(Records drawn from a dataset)
+ + + +

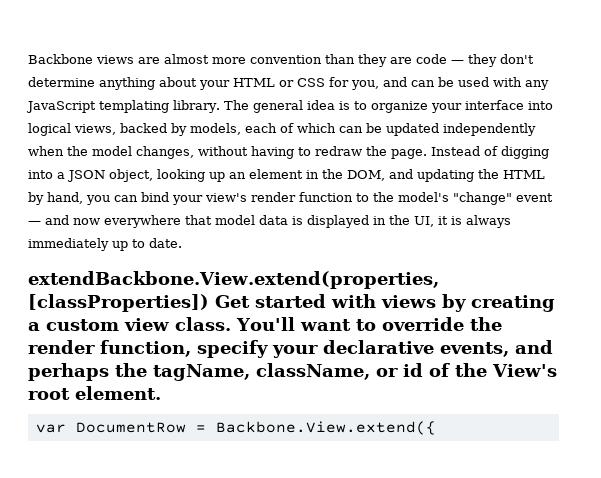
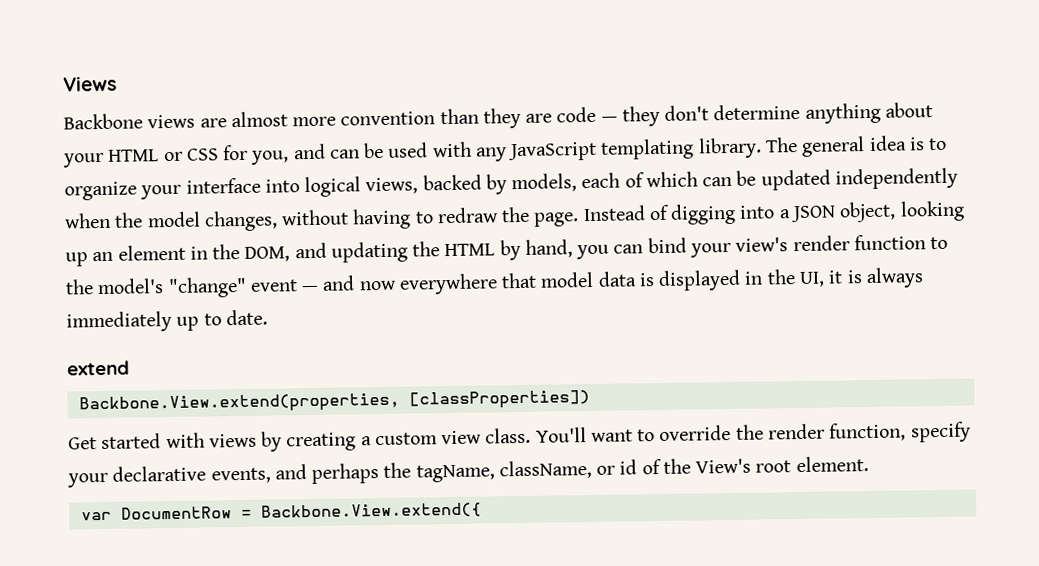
+ Views
- extendBackbone.View.extend(properties, [classProperties]) Get started with views by creating a custom view class.
+ extend
+ Backbone.View.extend(properties, [classProperties])
+ Get started with views by creating a custom view class.

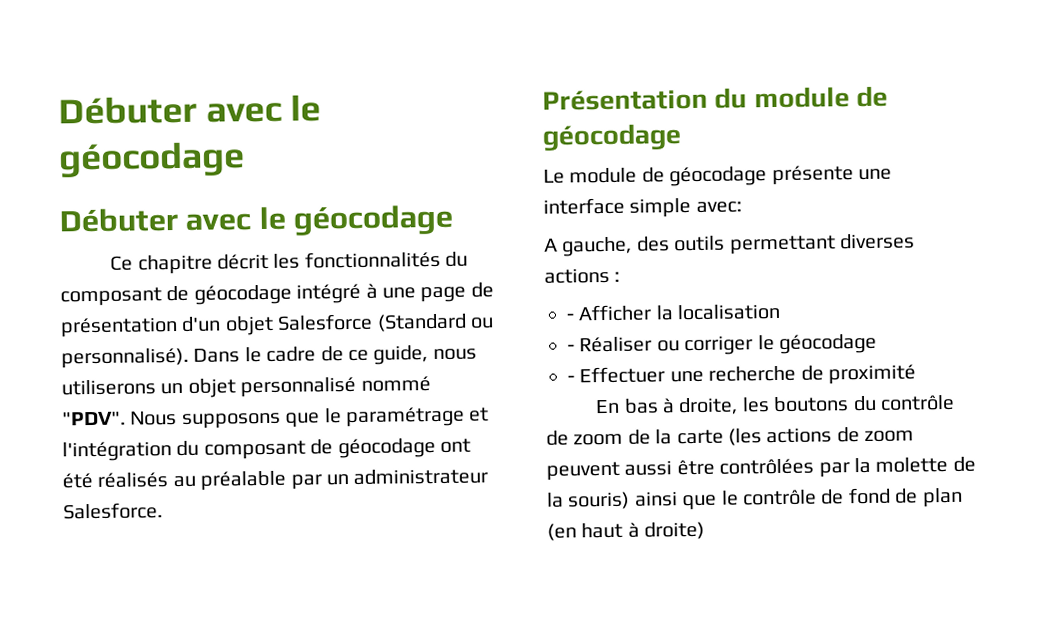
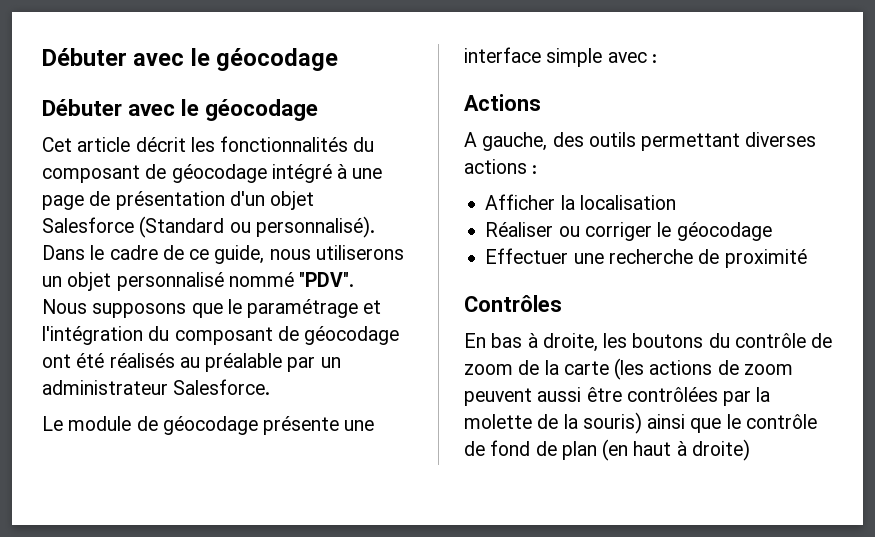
- Ce chapitre décrit les fonctionnalités du composant de géocodage intégré à une page de présentation d'un objet Salesforce (Standard ou personnalisé).
+ Cet article décrit les fonctionnalités du composant de géocodage intégré à une page de présentation d'un objet Salesforce (Standard ou personnalisé).
- Dans le cadre de ce guide, nous utiliserons un objet personnalisé nommé "PDV". Nous supposons que le paramétrage et l'intégration du composant de géocodage ont été réalisés au préalable par un administrateur Salesforce.
+ Dans le cadre de ce guide, nous utiliserons un objet personnalisé nommé "PDV".
+ Nous supposons que le paramétrage et l'intégration du composant de géocodage ont été réalisés au préalable par un administrateur Salesforce.
- Présentation du module de géocodage
- Le module de géocodage présente une interface simple avec:
+ Le module de géocodage présente une interface simple avec :
+ Actions
- - Afficher la localisation
+ Afficher la localisation
- - Réaliser ou corriger le géocodage
+ Réaliser ou corriger le géocodage
- - Effectuer une recherche de proximité
+ Effectuer une recherche de proximité
+ Contrôles

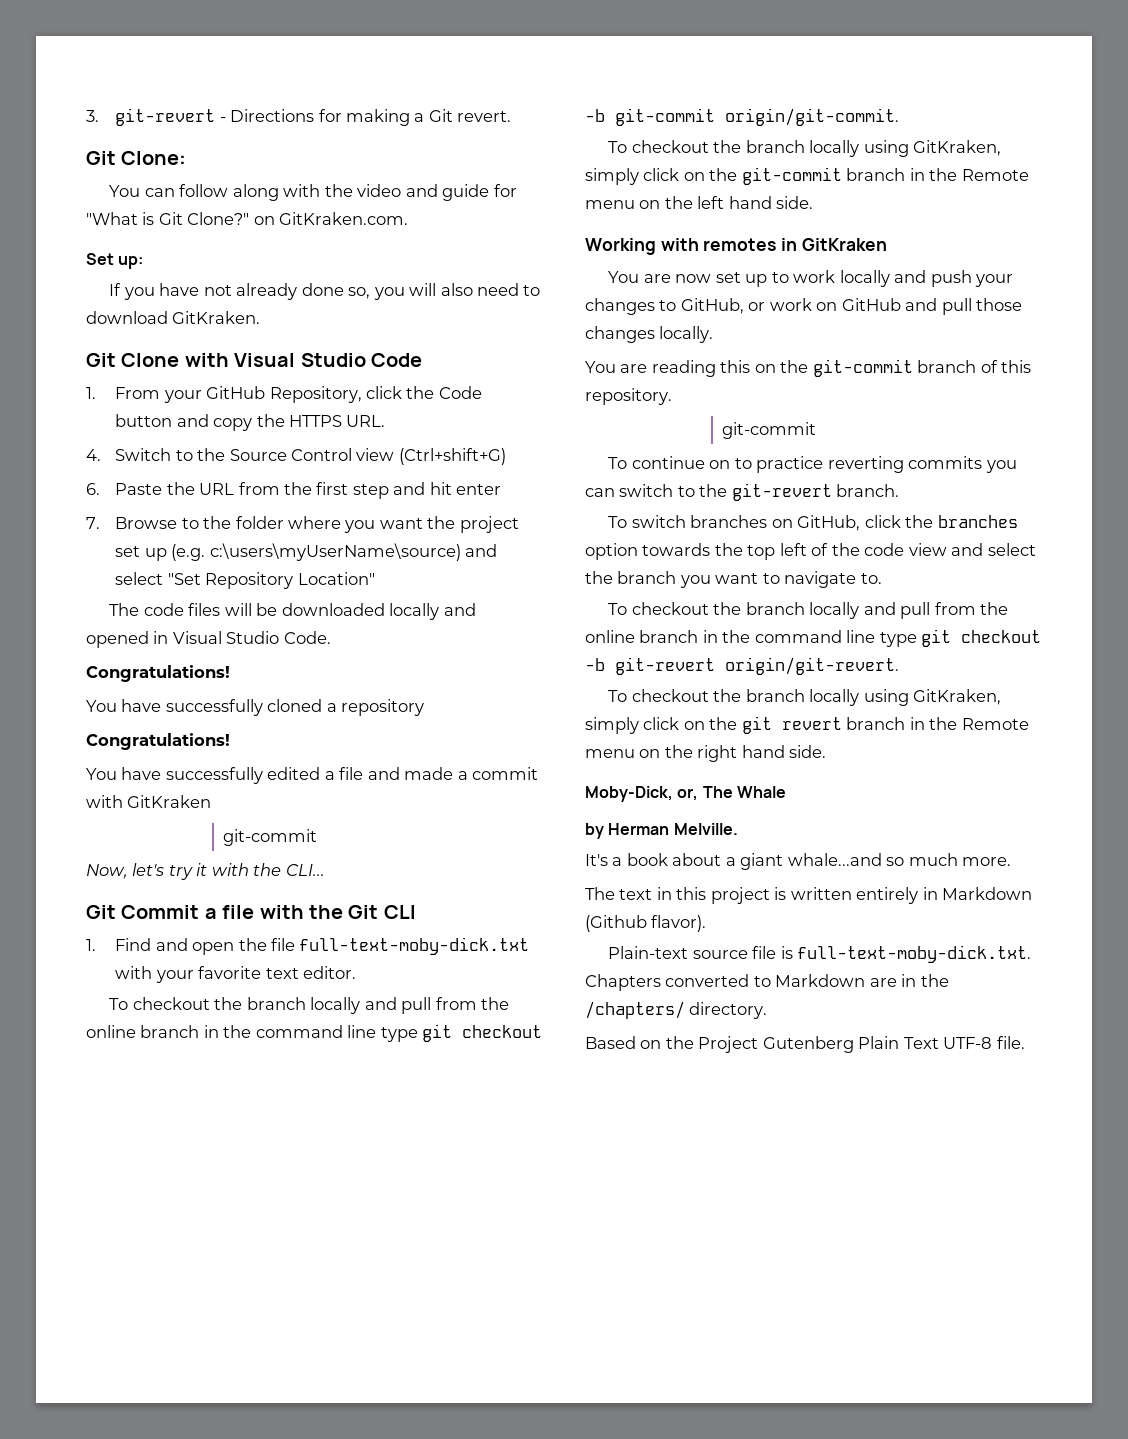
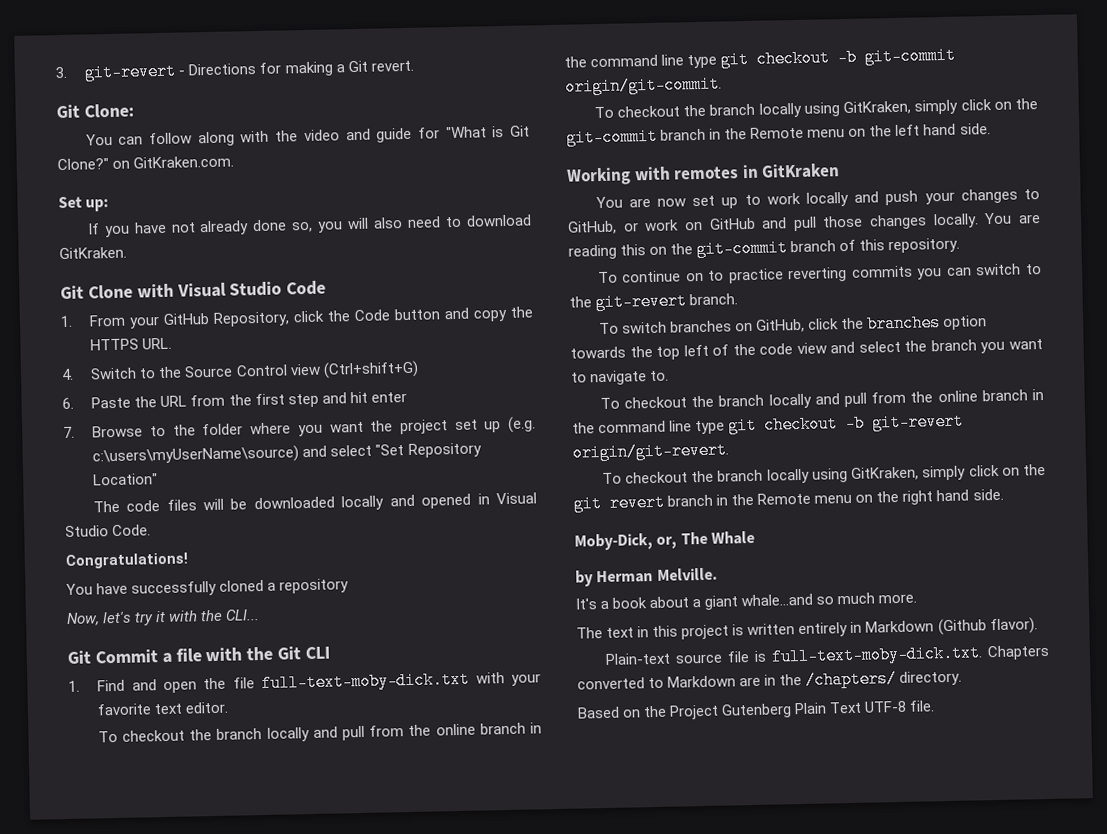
  You have successfully cloned a repository
- Congratulations!
- You have successfully edited a file and made a commit with GitKraken
- git-commit
- You are now set up to work locally and push your changes to GitHub, or work on GitHub and pull those changes locally.
- You are reading this on the git-commit branch of this repository.
- git-commit
+ You are now set up to work locally and push your changes to GitHub, or work on GitHub and pull those changes locally. You are reading this on the git-commit branch of this repository.

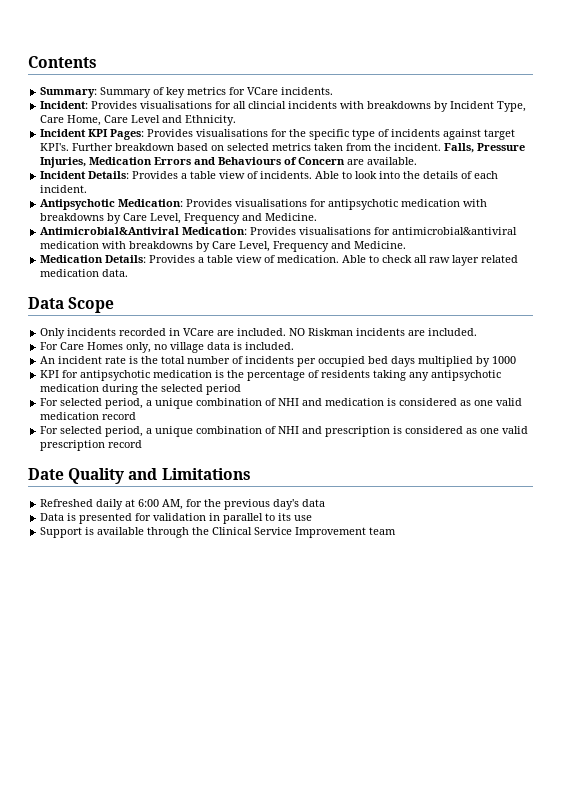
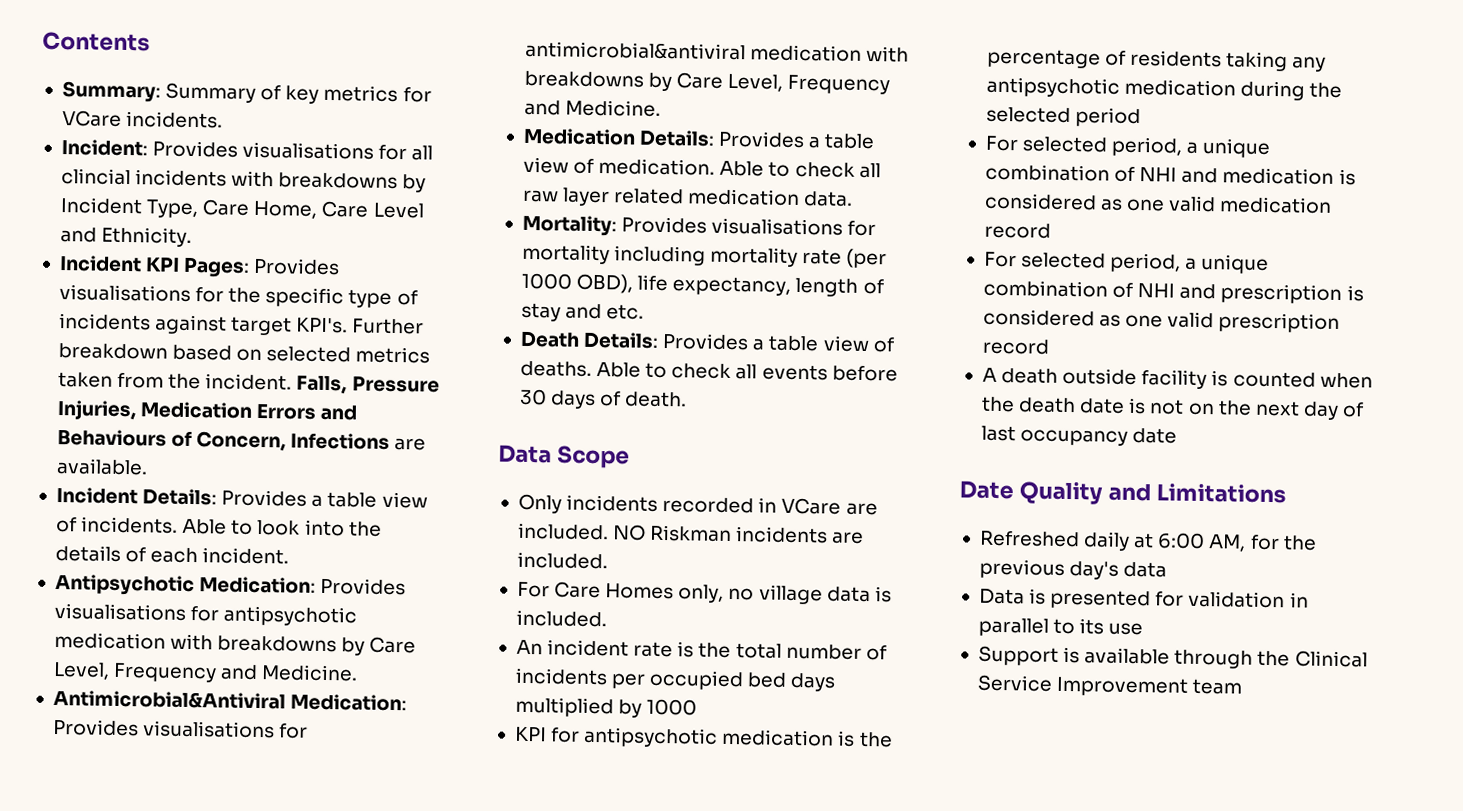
- Falls, Pressure Injuries, Medication Errors and Behaviours of Concern are available.
+ Falls, Pressure Injuries, Medication Errors and Behaviours of Concern, Infections are available.
+ Mortality: Provides visualisations for mortality including mortality rate (per 1000 OBD), life expectancy, length of stay and etc.
+ Death Details: Provides a table view of deaths. Able to check all events before 30 days of death.
+ A death outside facility is counted when the death date is not on the next day of last occupancy date

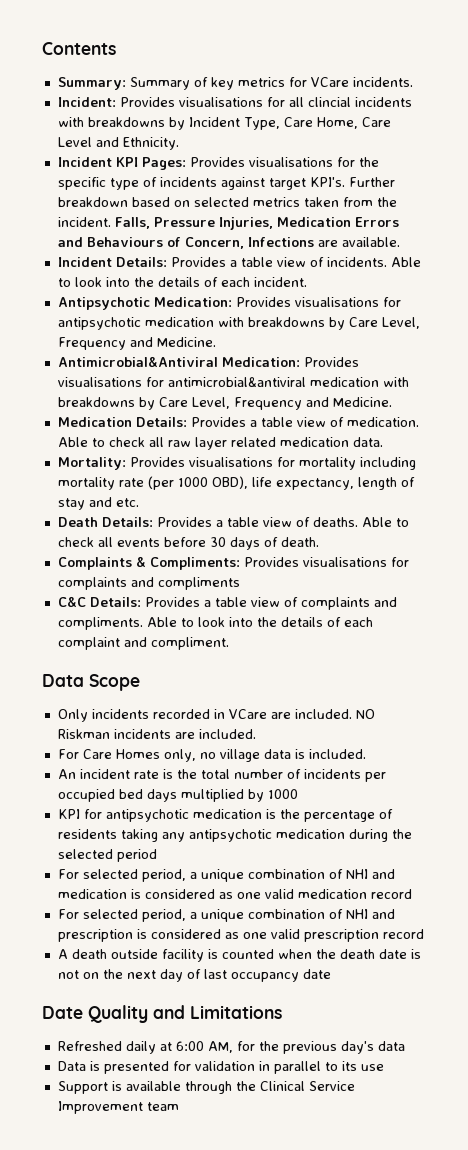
+ Complaints & Compliments: Provides visualisations for complaints and compliments
+ C&C Details: Provides a table view of complaints and compliments. Able to look into the details of each complaint and compliment.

+ + + +

=== Required work ===
Checking the data above line by line, please work out how many lines include "préalable", and reply with the number only.

=== Output for this exercise ===
2